Even when you’ve done the work.
Even when you’re grounded.
Even when you “know better.”
Grief doesn’t ask permission.
Sometimes it arrives not because something is wrong, but because something is confirmed. Because the body speaks in ways we can’t negotiate with. Because the hope that things would be different, easier, lighter had a place to rest, and now it needs somewhere else to go.

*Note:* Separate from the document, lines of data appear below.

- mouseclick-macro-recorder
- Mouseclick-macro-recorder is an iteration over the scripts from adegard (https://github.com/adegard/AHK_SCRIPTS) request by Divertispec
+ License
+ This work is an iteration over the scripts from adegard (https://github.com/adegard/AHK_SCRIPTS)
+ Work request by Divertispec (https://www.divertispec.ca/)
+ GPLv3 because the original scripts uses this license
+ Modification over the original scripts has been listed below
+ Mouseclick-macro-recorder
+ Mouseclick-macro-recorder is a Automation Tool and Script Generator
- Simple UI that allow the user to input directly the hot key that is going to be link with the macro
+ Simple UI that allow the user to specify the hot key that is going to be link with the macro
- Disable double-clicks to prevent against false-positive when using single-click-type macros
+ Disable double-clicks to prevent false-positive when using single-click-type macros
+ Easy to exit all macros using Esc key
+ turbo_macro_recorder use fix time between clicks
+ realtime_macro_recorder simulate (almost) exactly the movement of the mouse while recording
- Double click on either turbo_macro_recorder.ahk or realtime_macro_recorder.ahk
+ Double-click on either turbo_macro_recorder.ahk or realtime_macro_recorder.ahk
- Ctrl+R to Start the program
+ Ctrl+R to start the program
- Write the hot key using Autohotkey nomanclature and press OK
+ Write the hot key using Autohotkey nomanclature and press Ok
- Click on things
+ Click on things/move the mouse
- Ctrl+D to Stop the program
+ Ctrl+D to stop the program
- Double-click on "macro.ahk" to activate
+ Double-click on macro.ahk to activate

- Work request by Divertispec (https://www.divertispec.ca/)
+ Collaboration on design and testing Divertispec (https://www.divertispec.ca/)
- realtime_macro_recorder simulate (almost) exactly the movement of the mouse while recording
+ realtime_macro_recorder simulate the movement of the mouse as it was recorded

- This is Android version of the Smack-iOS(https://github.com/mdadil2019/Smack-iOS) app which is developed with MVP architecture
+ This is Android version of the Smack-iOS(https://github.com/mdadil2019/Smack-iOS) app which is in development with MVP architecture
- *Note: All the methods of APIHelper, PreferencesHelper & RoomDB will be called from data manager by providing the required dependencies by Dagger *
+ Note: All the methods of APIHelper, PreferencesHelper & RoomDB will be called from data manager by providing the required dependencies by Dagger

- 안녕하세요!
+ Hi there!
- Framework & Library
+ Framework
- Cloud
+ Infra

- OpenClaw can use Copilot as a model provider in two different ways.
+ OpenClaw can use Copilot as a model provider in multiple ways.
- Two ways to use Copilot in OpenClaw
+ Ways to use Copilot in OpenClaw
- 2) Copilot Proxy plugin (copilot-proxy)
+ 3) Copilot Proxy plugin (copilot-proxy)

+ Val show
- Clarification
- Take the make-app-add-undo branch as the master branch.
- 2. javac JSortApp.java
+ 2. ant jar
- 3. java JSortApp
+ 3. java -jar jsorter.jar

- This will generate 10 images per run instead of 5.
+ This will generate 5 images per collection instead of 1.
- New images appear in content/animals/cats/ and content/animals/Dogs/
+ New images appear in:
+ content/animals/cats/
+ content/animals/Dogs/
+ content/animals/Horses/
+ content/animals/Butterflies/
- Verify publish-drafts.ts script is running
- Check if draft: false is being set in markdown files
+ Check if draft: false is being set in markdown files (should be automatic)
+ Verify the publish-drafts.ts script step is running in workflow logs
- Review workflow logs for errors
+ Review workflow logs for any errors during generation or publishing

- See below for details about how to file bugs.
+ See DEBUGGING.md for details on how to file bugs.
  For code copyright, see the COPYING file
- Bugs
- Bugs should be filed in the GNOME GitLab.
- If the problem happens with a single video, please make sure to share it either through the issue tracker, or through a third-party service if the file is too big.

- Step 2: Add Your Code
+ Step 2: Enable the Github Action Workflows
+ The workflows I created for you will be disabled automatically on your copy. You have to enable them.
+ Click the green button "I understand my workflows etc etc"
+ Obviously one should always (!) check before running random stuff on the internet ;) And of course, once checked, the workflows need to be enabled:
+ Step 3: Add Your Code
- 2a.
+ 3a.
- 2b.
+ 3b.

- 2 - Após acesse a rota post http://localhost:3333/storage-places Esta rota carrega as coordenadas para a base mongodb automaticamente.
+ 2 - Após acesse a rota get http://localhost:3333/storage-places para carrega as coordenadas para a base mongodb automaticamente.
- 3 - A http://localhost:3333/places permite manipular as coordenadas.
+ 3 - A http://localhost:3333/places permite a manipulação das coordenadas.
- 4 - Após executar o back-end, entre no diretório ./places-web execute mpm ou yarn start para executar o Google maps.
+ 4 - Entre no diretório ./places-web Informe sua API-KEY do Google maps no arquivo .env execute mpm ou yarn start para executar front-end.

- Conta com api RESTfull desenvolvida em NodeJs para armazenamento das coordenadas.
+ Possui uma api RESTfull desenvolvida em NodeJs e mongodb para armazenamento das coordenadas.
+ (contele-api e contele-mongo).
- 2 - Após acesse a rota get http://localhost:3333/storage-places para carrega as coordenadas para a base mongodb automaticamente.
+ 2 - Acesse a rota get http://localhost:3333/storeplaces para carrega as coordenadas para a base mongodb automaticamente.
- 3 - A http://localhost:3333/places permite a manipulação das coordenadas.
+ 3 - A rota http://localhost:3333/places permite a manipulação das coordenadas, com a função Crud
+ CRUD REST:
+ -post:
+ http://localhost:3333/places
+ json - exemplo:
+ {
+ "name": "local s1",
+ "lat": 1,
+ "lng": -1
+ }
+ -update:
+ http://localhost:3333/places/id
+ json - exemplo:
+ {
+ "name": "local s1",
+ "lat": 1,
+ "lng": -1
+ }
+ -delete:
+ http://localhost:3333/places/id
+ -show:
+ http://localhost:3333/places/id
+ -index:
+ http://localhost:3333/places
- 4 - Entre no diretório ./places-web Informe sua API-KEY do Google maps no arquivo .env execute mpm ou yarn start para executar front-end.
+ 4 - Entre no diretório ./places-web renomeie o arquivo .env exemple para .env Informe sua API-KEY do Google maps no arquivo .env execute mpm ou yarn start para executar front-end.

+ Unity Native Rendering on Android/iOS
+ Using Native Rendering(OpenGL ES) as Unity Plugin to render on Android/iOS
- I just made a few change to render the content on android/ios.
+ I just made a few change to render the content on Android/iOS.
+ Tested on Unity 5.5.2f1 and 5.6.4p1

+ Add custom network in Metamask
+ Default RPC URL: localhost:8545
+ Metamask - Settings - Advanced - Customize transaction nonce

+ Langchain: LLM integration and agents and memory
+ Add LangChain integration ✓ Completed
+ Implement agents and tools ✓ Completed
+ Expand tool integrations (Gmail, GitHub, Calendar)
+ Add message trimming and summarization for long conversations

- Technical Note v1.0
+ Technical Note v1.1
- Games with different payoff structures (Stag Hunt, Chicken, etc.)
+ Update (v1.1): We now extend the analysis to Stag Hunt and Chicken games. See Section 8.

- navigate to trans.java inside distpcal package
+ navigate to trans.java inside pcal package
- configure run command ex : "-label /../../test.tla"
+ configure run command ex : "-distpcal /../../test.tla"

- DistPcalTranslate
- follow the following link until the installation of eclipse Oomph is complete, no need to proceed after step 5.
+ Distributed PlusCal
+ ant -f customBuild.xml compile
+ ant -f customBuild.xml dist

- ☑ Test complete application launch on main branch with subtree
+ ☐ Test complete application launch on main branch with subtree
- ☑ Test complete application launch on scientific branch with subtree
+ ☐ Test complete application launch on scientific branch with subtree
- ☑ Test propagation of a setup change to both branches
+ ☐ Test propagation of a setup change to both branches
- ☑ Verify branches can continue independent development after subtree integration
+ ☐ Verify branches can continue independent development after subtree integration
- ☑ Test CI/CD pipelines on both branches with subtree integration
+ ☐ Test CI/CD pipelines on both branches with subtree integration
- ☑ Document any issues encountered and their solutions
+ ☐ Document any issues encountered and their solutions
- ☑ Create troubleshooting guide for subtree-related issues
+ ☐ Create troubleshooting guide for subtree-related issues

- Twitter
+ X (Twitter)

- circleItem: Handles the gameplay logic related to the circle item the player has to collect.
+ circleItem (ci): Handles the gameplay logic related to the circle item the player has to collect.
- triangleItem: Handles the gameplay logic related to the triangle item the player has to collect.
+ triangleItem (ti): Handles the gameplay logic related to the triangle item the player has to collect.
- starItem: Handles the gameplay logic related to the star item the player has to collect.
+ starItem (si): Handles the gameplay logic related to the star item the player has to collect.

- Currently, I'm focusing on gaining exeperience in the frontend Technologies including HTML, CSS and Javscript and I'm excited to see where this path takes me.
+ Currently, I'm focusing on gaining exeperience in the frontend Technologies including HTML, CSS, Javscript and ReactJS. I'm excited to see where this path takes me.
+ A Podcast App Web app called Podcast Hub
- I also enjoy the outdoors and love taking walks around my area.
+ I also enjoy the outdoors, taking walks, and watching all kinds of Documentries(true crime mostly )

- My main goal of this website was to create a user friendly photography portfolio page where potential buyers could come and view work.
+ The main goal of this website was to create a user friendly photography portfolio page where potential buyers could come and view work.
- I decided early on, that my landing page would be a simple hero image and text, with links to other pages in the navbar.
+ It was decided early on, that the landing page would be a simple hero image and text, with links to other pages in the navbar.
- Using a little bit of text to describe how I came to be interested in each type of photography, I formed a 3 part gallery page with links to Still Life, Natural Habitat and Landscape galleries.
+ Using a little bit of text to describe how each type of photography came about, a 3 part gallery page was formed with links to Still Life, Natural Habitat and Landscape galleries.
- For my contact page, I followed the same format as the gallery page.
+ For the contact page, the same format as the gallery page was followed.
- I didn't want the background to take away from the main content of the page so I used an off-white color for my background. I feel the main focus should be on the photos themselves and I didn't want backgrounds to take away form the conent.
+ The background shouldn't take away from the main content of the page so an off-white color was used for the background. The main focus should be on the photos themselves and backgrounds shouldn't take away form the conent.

There is a particular kind of grief that comes with progression.
Not panic.
Not despair.
Just the deep knowing that this is part of your reality now.
And that deserves space.
Boundaries are often talked about as something external. What we say no to. What we step back from. What we stop overextending ourselves for. But there are internal boundaries too. Emotional ones.
The boundary that says, I don’t have to rush past this.
The boundary that says, I can feel this without fixing it.
The boundary that says, Grief is not weakness. It is honesty.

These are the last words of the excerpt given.